Umbraco.Forms.Issues
Umbraco.Forms.Issues copied to clipboard
Blacklist email domains to prevent spam
I have previous suggested a configuration to allow blacklisting email domains to prevent spam. https://github.com/umbraco/Umbraco.Forms.Issues/issues/169
Even with reCAPTCHA v3 it seems it is possible to bots to bypass it and sometimes a lot of spam entries are created.
E.g. in a quite new Umbraco project with reCAPTCHA v3:
E.g. it would help a lot to blacklist @raiz-pr.com
..
I have also seen something like @motorza.ru
...
Maybe Forms could even add a dashboard and detect what may look like spam, e.g. Form entries from email more that e.g. > 50 entries? with option to add it to blacklist.
On the other hand there could also be a whitelist for common email domains like @gmail.com
, @outlook.com
etc.
I know spam also comes via these (fictive) emails, but I think it at least could help a bit - especially if not using reCAPTCHA or Honeypot.
@AndyButland is this something considering to implement in Forms? E.g. with ReCaptcha v3 we still see many spam entries through forms.
E.g. some smaller Danish companies know that the never expect to receive mails from .ru
email domains, which is some of the typical one to spamming with form entries.
I think will probably need to be custom code @bjarnef - at least for now. For one, Forms doesn't know what fields are ones to check (i.e. your field alias is likely "email", but we can't know that for sure). There's a FormValidateNotification
notification you could hook into, or if you just wanted to silently not record it, there's also a RecordCreatingNotification
you could cancel.
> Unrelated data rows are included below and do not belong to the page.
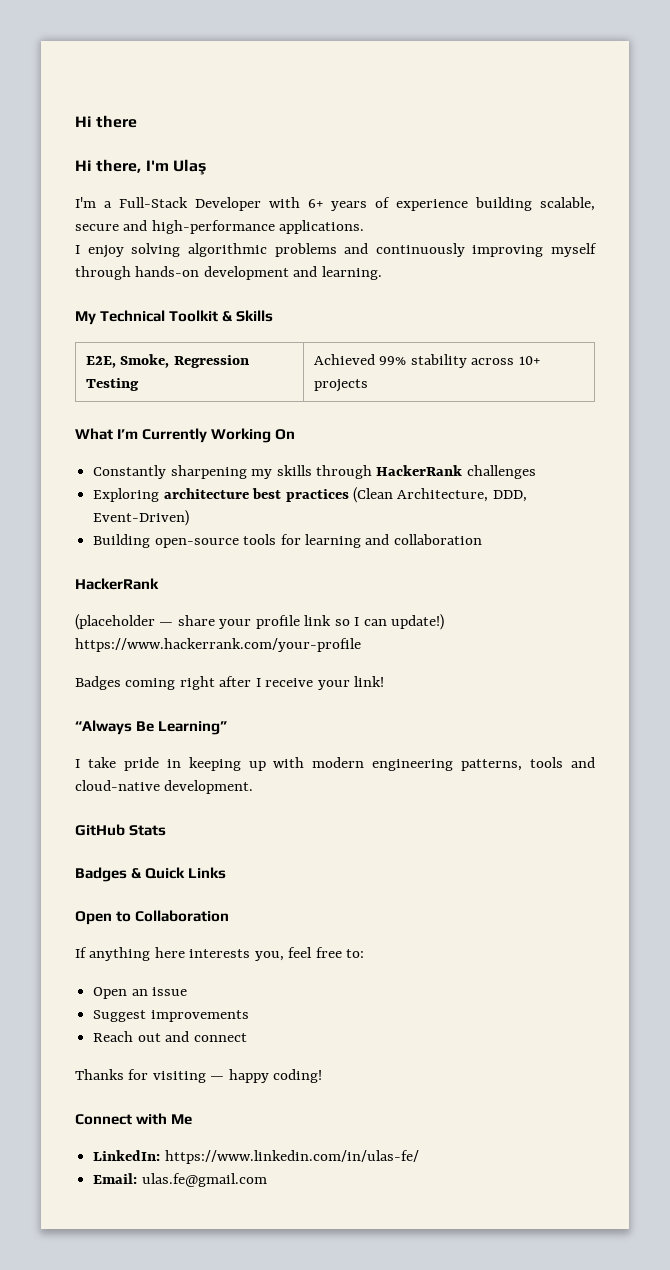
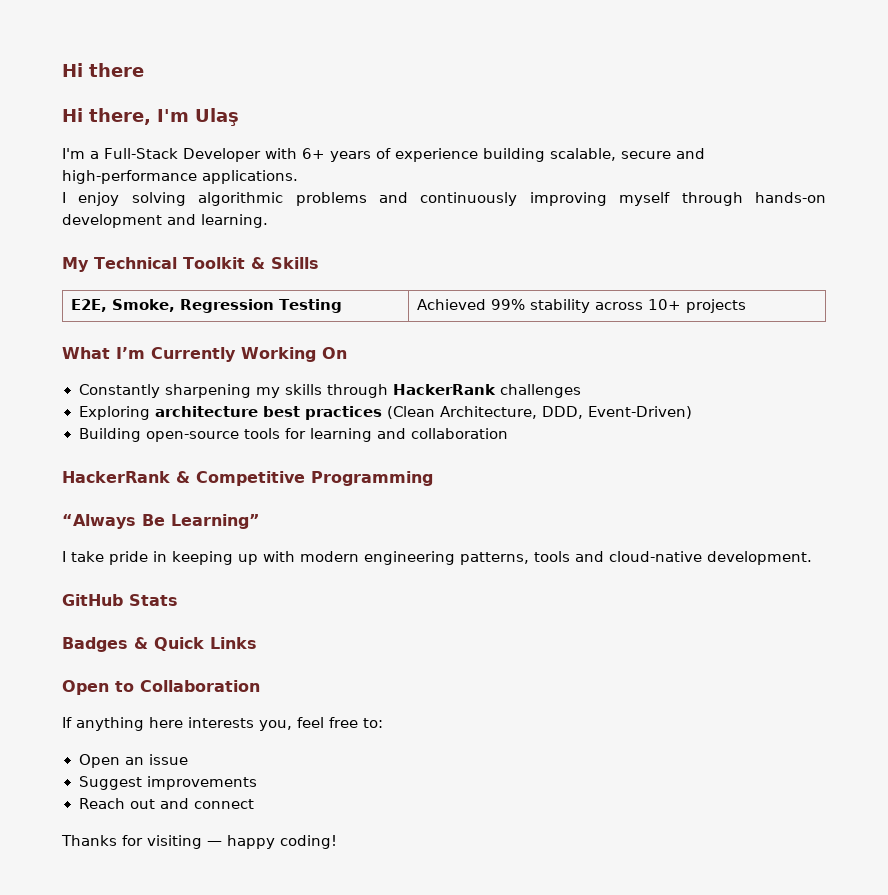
  Building open-source tools for learning and collaboration
- HackerRank
- (placeholder — share your profile link so I can update!) https://www.hackerrank.com/your-profile
- Badges coming right after I receive your link!
+ HackerRank & Competitive Programming
- Connect with Me
- LinkedIn: https://www.linkedin.com/in/ulas-fe/
- Email: ulas.fe@gmail.com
I think that should give you the hooks you need.
@AndyButland thanks.. any specific going on between FormValidateNotification
and RecordCreatingNotification
I should be aware of? I guess workflows are executed after both as it executes based on data from record.
@bjarnef you'd definitely need to know not only your form structure, but also your audience. I also get a fair bit of leakage from reCAPTCHA3 but most of it comes from fake
@c9mb yes, we can of course not blacklist @gmail.com
, @outlook.com
, @hotmail.com
, etc.. and a whitelist would need to contain a lot of potentially business email domains.
However sometimes there are some patterns and same bots, crawlers (and perhaps humans as well) spamming a form, e.g. @motorza.ru
or .ru
, which a local small business in Denmark for instance never would expect to get mails from.
So it depends on the customers, but often there are some patterns. Furthermore e.g. there are often spam from (fictive) @gmail.com
accounts as well - sometimes random addresses, other times same address submit several entries, which humans typical don't - at least not the same day or within a few hours.
It the form contain a message field, the often contains several links as well when submitted from bots.
@AndyButland I wonder if there is something more to do about this?
On an Umbraco Cloud project using Umbraco 12.3.9 and and Forms 12.2.4 they have about ~7K entries for a single form 😳🙈
Most of them from @registry.godaddy
The Form doesn't use reCAPTCHA but the HoneyPot package
We could hook into the form events as you previously mentioned https://github.com/umbraco/Umbraco.Forms.Issues/issues/1142#issuecomment-1987891890
Is the a simple way to cleanup in database?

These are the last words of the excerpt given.